Before-and-after change records:
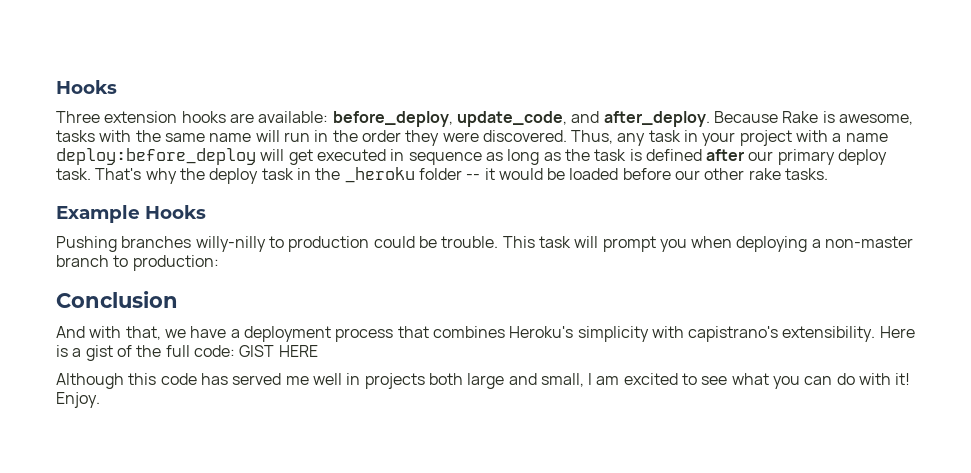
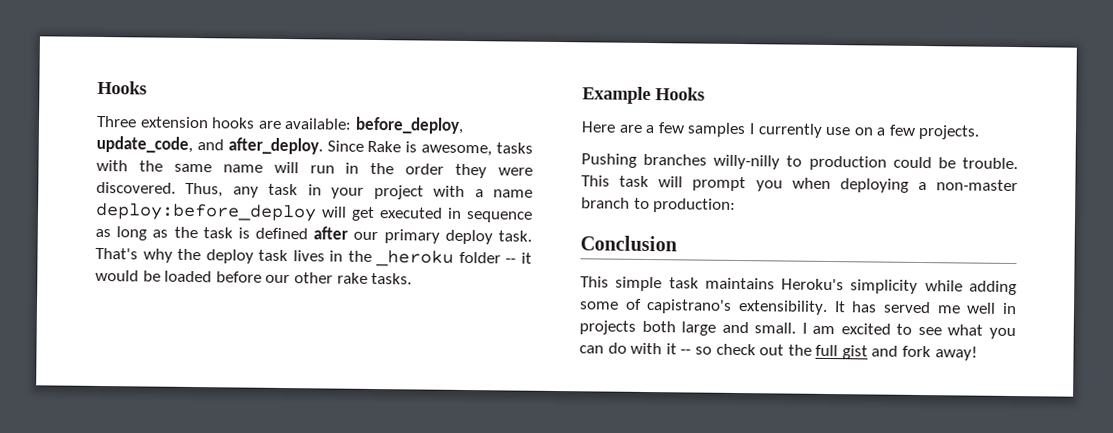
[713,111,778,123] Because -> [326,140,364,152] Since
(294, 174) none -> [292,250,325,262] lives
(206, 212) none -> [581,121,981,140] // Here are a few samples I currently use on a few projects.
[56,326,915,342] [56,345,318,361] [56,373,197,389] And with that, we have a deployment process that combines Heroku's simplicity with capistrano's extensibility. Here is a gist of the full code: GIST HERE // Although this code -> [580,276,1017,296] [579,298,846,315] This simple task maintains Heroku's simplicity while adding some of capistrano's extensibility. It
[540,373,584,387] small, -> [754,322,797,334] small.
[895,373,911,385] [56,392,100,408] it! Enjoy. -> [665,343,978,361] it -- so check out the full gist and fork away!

--

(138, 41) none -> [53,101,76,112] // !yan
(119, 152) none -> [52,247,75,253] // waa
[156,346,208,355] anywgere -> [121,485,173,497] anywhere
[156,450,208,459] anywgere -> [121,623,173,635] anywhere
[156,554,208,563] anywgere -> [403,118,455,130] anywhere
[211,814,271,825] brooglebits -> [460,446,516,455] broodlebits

> PROBLEM DETAILS
Looking at the records above, return exactly the lines from the line with "(206, 212) none" to the line with "[895,373,911,385] [56,392,100,408] it!", both ends included.

> OUTPUT OF THE TASK
(206, 212) none -> [581,121,981,140] // Here are a few samples I currently use on a few projects.
[56,326,915,342] [56,345,318,361] [56,373,197,389] And with that, we have a deployment process that combines Heroku's simplicity with capistrano's extensibility. Here is a gist of the full code: GIST HERE // Although this code -> [580,276,1017,296] [579,298,846,315] This simple task maintains Heroku's simplicity while adding some of capistrano's extensibility. It
[540,373,584,387] small, -> [754,322,797,334] small.
[895,373,911,385] [56,392,100,408] it! Enjoy. -> [665,343,978,361] it -- so check out the full gist and fork away!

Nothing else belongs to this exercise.